» **INFORMATION**
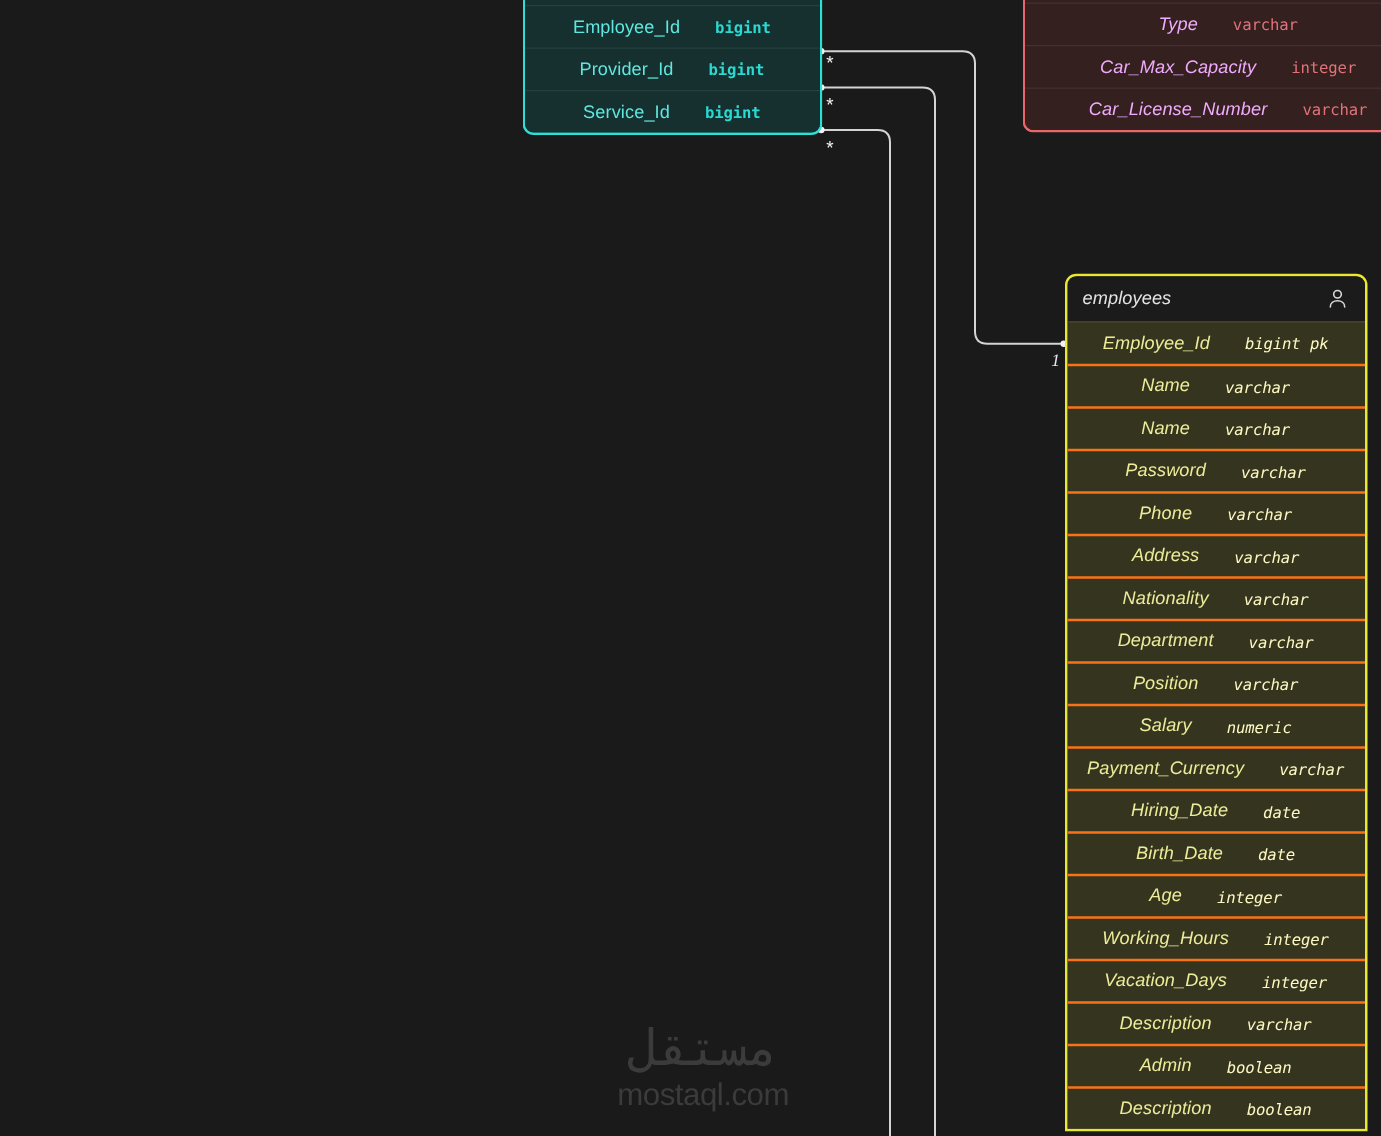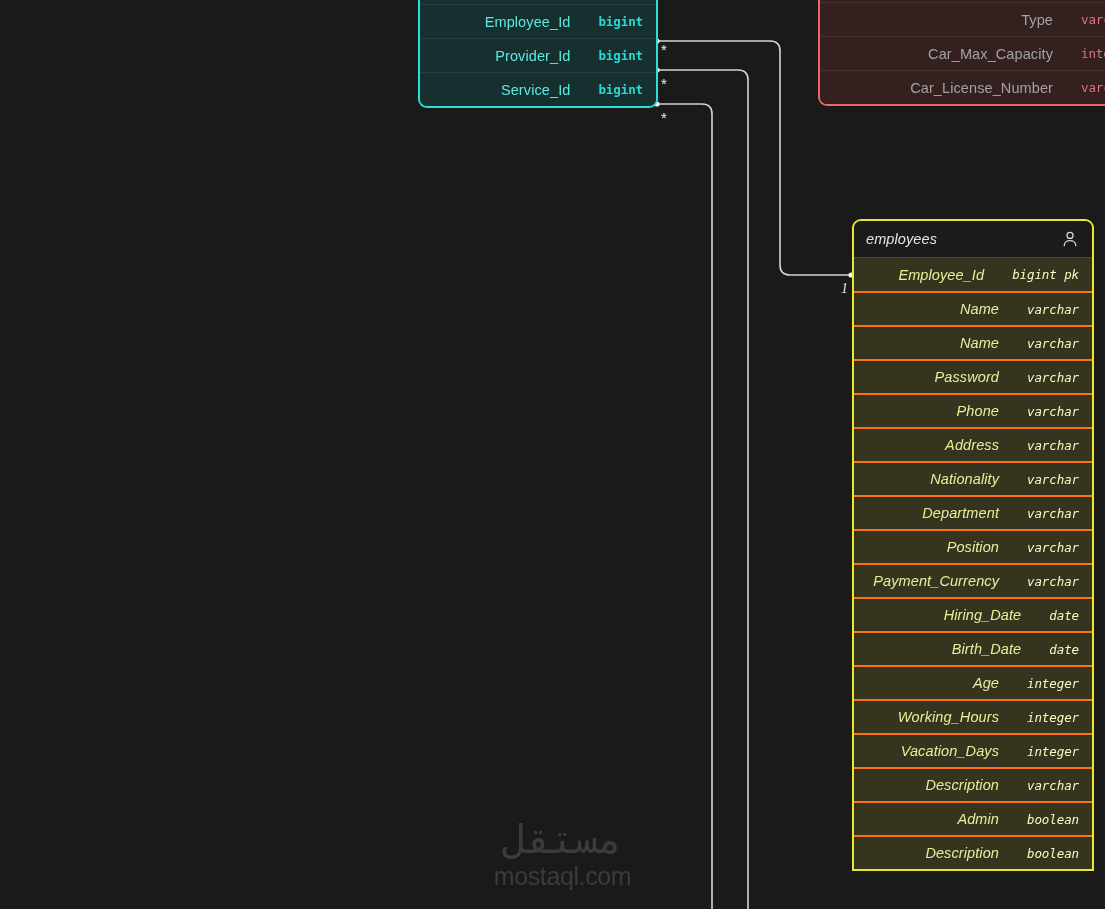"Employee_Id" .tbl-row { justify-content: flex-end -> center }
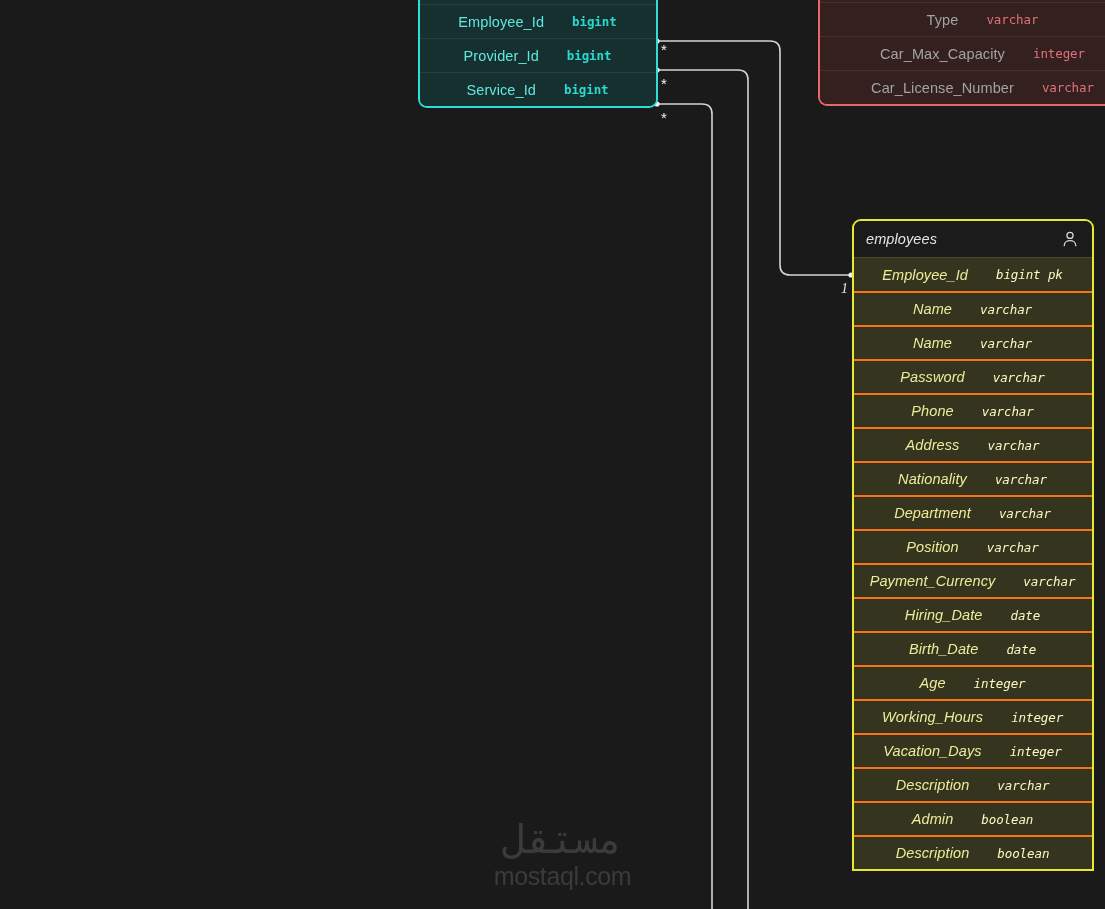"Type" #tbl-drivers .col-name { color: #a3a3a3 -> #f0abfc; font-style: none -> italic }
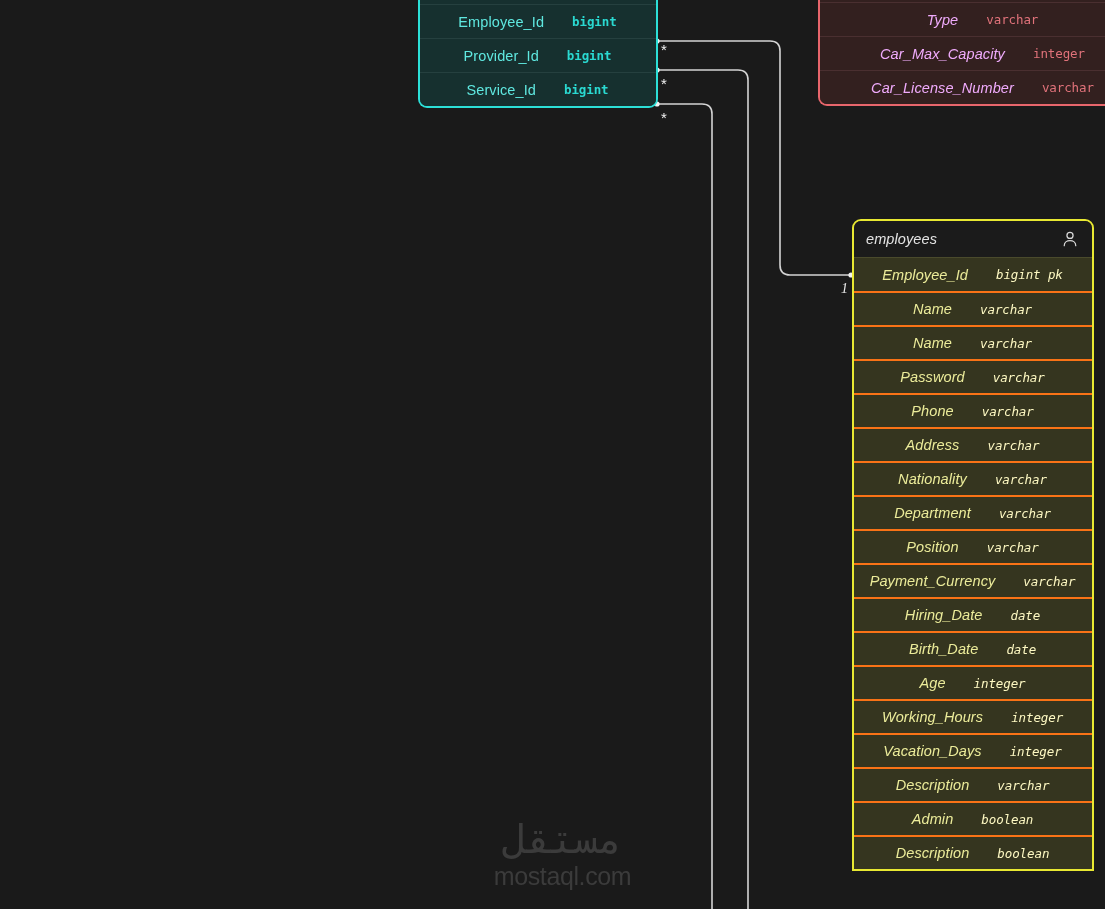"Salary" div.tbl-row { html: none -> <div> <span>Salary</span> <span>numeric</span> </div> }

==

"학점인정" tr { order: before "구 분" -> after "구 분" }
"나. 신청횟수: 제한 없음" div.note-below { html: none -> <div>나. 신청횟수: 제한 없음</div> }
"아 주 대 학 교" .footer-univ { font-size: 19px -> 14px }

* * *

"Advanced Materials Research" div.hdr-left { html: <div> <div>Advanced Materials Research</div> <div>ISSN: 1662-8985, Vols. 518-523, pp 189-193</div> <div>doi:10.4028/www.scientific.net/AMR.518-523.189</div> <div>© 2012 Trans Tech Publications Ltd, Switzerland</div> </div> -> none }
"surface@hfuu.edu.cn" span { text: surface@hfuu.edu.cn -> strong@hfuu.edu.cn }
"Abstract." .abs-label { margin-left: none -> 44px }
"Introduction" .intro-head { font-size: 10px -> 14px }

» **DIRECTIONS**
Your answer should consist of the lines of the listing that contain "size", copied as they stand.

» **EXPECTED ANSWER**
"아 주 대 학 교" .footer-univ { font-size: 19px -> 14px }
"Introduction" .intro-head { font-size: 10px -> 14px }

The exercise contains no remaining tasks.